This is another dramatic monologue by Robert Browning, and this time it’s about Venice. I wrote an essay on this poem, which was published in the very last issue of “Parnassus: Poetry in Review” (2019). Here are a couple of claims I made about it:
‘It is one of Browning’s most striking and memorable dramatic monologues, which provides a good deal of immediate pleasure – especially (as might be expected, given the subject-matter) for the ear – even before one begins to consider its many subtleties and ambiguities. Much of the poem’s power arises from the shifting relationship between the speaker and his addressee, the dead but by no means departed composer. If the poem tells a story, it is essentially that of the undermining of the speaker’s presuppositions. These are primarily about Venice, and it is Venice itself, as filtered through Galuppi’s music, that undermines them. However, Venice comes to stand for a great deal: by the end of the poem, some of the major aesthetic and cultural shifts of the nineteenth century have been explored.’

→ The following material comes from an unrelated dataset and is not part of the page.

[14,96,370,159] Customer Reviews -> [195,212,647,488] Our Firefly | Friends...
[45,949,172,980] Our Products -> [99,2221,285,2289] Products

And towards the end of my essay:
‘The final words of the poem—“I feel chilly and grown old”—suggest that the speaker can draw no useful lesson from reflecting on the vanity of Venetian pleasure-seekers; all that Galuppi’s music has taught him is that he is destined to become “dust and ashes” without even having savoured the delights enjoyed by eighteenth-century Venetians. Without, one might say, having lived.’

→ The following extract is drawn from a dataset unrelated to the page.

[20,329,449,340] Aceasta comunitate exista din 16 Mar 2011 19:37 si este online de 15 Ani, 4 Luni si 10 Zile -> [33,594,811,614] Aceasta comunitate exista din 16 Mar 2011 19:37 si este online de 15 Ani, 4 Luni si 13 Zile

The main thing to say, of course, is that it is a wonderfully enjoyable poem, with a striking metrical pattern – – and I hope I’ve brought across some of its music in my reading.
A Toccata of Galuppi’s
Whenever I think of those poem, I hear it with the music of Dominick Argento. I sang the premiere of the work, which was written for the Desert Chorale of Santa Fe in 1990. It combined actual fragments of Galuppi music with a rather angular 12-tone row. Here’s a performance:
https://youtu.be/hVlUIUENN4k
Thanks for this, Candace. I’d never heard it. I wonder what Browning would have made of it.
I feel quite certain that Browning would be puzzled and possibly horrified by the music (except for the bits of original Galuppi), but it was wonderful for me to be immersed in the poetry while learning the piece. For me, better to be in the middle of the music rather than just being a listener. The structure of the composition does support the poem. I found a cleaner recording where it is easier to discern the text.
https: https://youtu.be/zMI143DwJec
Never, when I was in Venice for the end of Carnevale, did I not repeat over and over, “dust and ashes….”
Puzzled, yes, he would certainly have been that. I’ll listen to the other recording you’ve posted. It’s another way to immerse oneself in the poem.